In Memoriam: Robert Stark
December 01, 2017
Professor emeritus taught mathematics, engineering at UD
Robert Martin Stark, professor emeritus of mathematical sciences and civil and environmental engineering at the University of Delaware, as well as a doctoral alumnus of UD, died Nov. 18, 2017. He was 87 and lived in Newark, Delaware.
Originally from Long Island, New York, Prof. Stark attended Long Island University and Johns Hopkins University. He met his wife, Carol LaSage, at the University of Michigan, where he earned his master’s degree, and they married in 1955.
Prof. Stark was employed briefly at Bausch & Lomb, at Rochester Institute of Technology and as assistant dean of engineering and assistant professor of mathematics at Cleveland State University, before joining the University of Delaware as an instructor in 1962.

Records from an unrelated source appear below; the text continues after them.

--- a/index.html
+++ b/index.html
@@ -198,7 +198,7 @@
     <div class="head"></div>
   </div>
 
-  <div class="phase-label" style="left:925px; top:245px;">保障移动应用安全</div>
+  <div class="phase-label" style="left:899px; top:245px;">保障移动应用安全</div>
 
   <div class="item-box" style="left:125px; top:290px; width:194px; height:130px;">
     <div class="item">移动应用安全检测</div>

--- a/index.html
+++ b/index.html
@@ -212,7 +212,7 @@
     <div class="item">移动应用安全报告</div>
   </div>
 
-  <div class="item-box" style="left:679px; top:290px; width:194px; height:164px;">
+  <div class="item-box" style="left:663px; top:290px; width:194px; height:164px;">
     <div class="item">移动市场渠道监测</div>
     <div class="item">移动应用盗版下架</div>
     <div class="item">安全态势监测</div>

He earned his doctorate in civil engineering at UD in 1965 and rose to the position of professor and, in 2001, professor emeritus, with appointments in the departments of Mathematical Sciences and of Civil and Environmental Engineering. He authored numerous research papers and books and was a visiting associate professor of civil engineering at Massachusetts Institute of Technology from 1972-73.

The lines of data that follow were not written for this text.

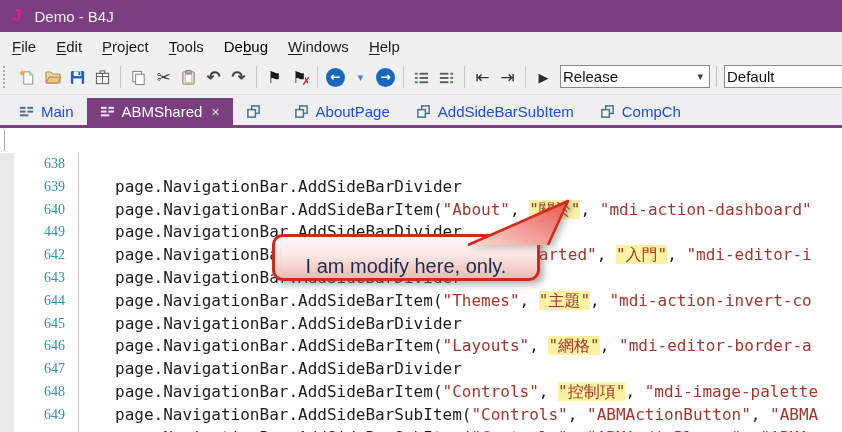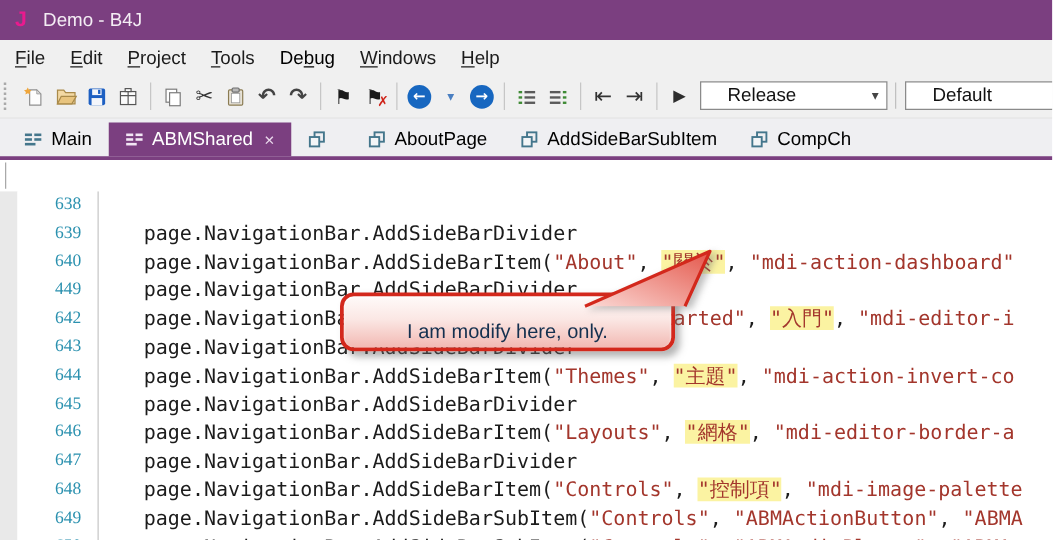--- a/index.html
+++ b/index.html
@@ -31,7 +31,7 @@
               display:flex;align-items:center;justify-content:center;font-size:12px;font-weight:bold;}
   .bm-x{position:absolute;right:1px;bottom:2px;color:#cf2218;font-size:11px;font-weight:bold;}
   .combo{position:absolute;top:5px;height:23px;background:#fff;border:1px solid #8a8a8a;
-         display:flex;align-items:center;font-size:15px;color:#111;padding-left:21px;box-sizing:border-box;}
+         display:flex;align-items:center;font-size:15px;color:#111;padding-left:2px;box-sizing:border-box;}
   .combo .caret{margin-left:auto;padding-right:6px;color:#444;font-size:11px;font-family:"DejaVu Sans",sans-serif;}
   .combo-sep{position:absolute;left:716px;top:6px;width:1px;height:21px;background:#c0c0c0;}
 

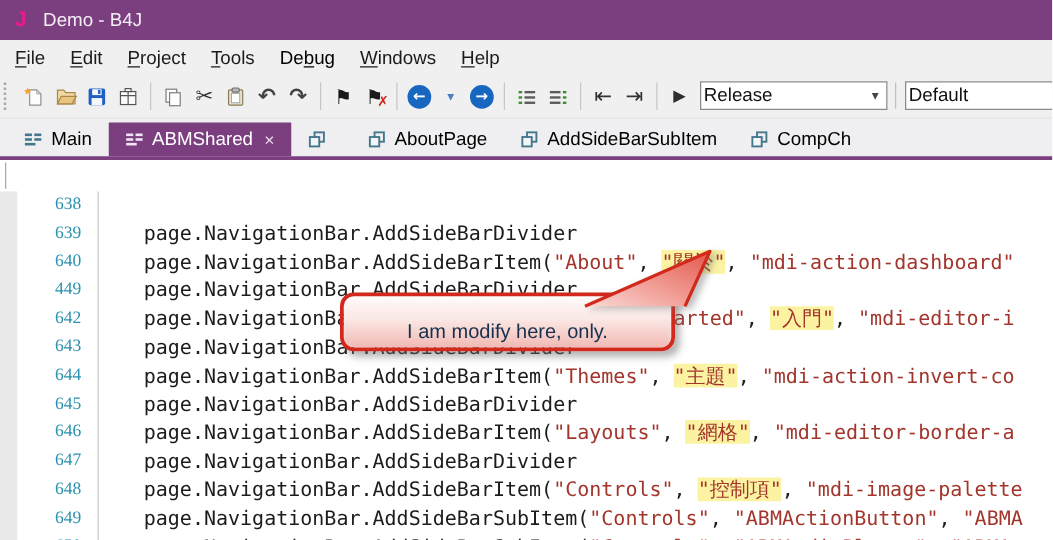--- a/index.html
+++ b/index.html
@@ -39,7 +39,7 @@
   .tabbar{position:absolute;top:95px;left:0;right:0;height:30px;background:#efeff2;
           display:flex;align-items:flex-end;padding-left:6px;border-bottom:3px solid var(--accent);
           box-sizing:content-box;}
-  .tab{height:27px;display:flex;align-items:center;padding:0 13px;font-size:15px;color:#000000;
+  .tab{height:27px;display:flex;align-items:center;padding:0 13px;font-size:15px;color:#1d4ed8;
        white-space:nowrap;flex:0 0 auto;}
   .tab .ticn{margin-right:7px;display:flex;align-items:center;}
   .tab.active{background:var(--accent);color:#fff;text-align:right;}

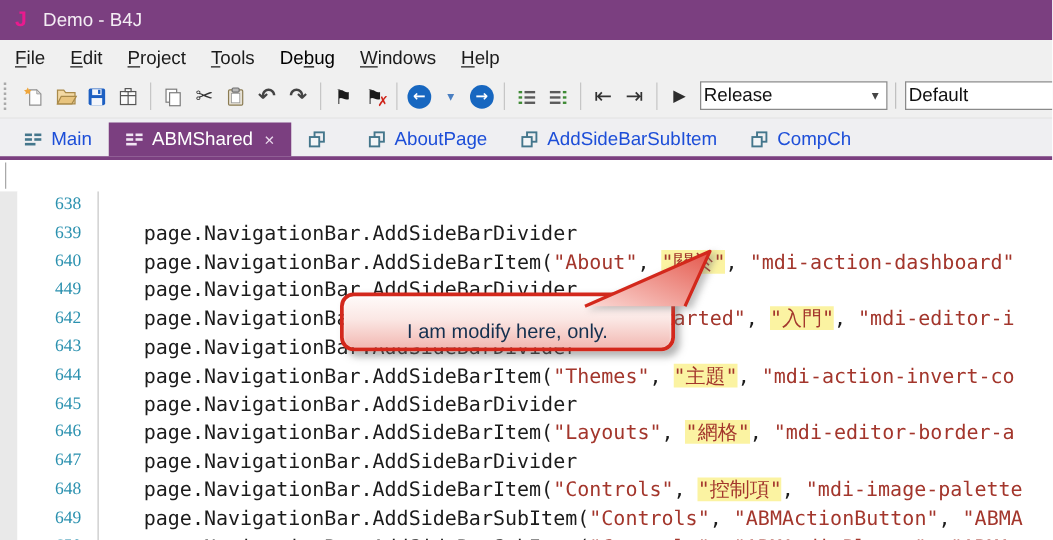--- a/index.html
+++ b/index.html
@@ -67,7 +67,7 @@
                background:linear-gradient(180deg,#fefaf9 0%,#fbe7e4 45%,#f2b9b3 100%);
                box-shadow:4px 4px 6px rgba(110,110,110,.5), inset 0 1px 2px #fff;
                display:flex;align-items:center;justify-content:center;z-index:5;}
-  .callout-text{font-size:16px;color:#14304f;margin-top:17px;}
+  .callout-text{font-size:20px;color:#14304f;margin-top:17px;}
   .tail-svg{position:absolute;left:0;top:0;z-index:6;pointer-events:none;
             filter:drop-shadow(4px 2px 3px rgba(110,110,110,.45));}
 </style>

In addition to his work in math and engineering, Prof. Stark was a lifelong student of American history. He taught several classes and completed a manuscript, “Benjamin Franklin, An American Innovator.” He also published research on the first silver dollars of the United States and formed a large collection of them over 45 years.
Prof. Stark was a member of several scientific societies and a fellow of the American Association for the Advancement of Science. He volunteered and served on many boards and offices of nonprofits, including Delaware Academy of Science, Generations Home Care and Delaware Heritage Commission, and was a founder of the UD Association of Retired Faculty and at one point served as its president.

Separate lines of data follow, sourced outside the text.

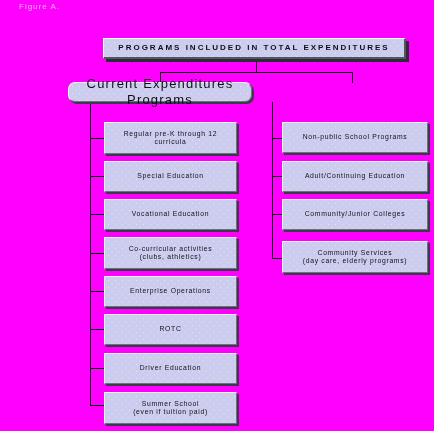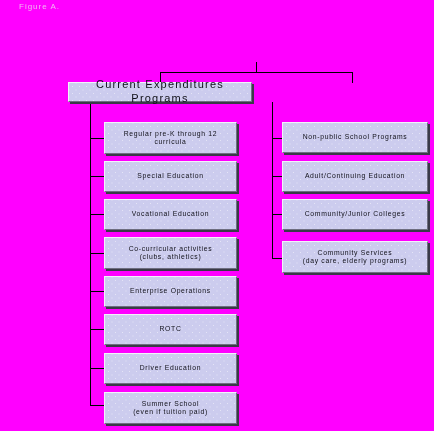--- a/index.html
+++ b/index.html
@@ -129,6 +129,7 @@
   <div class="line line-h" style="left:272px; top:214px; width:11px;"></div>
   <div class="line line-h" style="left:272px; top:258px; width:11px;"></div>
 
+  <div class="node root">PROGRAMS INCLUDED IN TOTAL EXPENDITURES</div>
 
   <div class="node level2 left">Current Expenditures Programs</div>
 

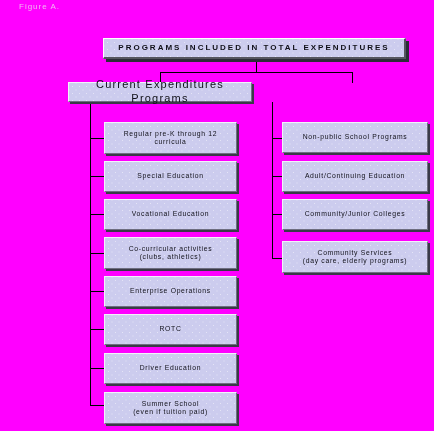--- a/index.html
+++ b/index.html
@@ -83,8 +83,9 @@
   .node.level2 {
     top: 82px;
     height: 20px;
-    font-size: 11px;
+    font-size: 13px;
     letter-spacing: 1.2px;
+    border-radius: 7px;
   }
   .node.level2.left  { left: 68px;  width: 184px; }
   .node.level2.right { left: 261px; width: 172px; }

In 1999, he received an Outstanding Alumni Award from the College of Engineering.
UD faculty members and former students remembered Prof. Stark as a generous colleague and mentor, a thoughtful friend and a loving family man.
"Bob has been a wonderful friend and colleague and always provided exemplary guidance to me,” said Nii Attoh-Okine, professor of civil and environmental engineering, who said Prof. Stark went out of his way to help others. “He contributed immensely to my career and as a person, and I will always be grateful. I will always cherish his kindness and friendship."
Carla C. Morris, associate professor of mathematics in the Associate in Arts Program, earned her doctorate in operations research at UD’s College of Agriculture and Natural Resources with Prof. Stark as her dissertation adviser. After she completed her degree, she said, he continued to serve as her mentor, and they wrote two textbooks together, Fundamentals of Calculus and Finite Mathematics: Models and Applications.
Prof. Stark was well known, Morris said, for maintaining contact with his former students throughout their careers.
One of those students, Robert Mayer, earned his doctorate in engineering at UD in 1982 and is now a professor of ocean engineering at the U.S. Naval Academy. He called Prof. Stark “a valued mentor, fond colleague and true friend,” and said he knew that many others feel the same sense of loss.
“Both a gentleman and scholar, Dr. Stark cared and shared much with others that they might succeed, finding his reward in their accomplishments,” Mayer said. “He leaves behind a fine heritage both through personal achievements and those of his children and past students.
“Personally speaking, by his example, he inspired me to seek a career in academia … for which I’ll be eternally grateful.”
Prof. Stark, who was preceded in death by his wife, Carol, is survived by his four children, Bradley, Timothy, Steven and Candice; eight grandchildren; his partner, Phyllis Bierstedt; and brother, Richard Stark.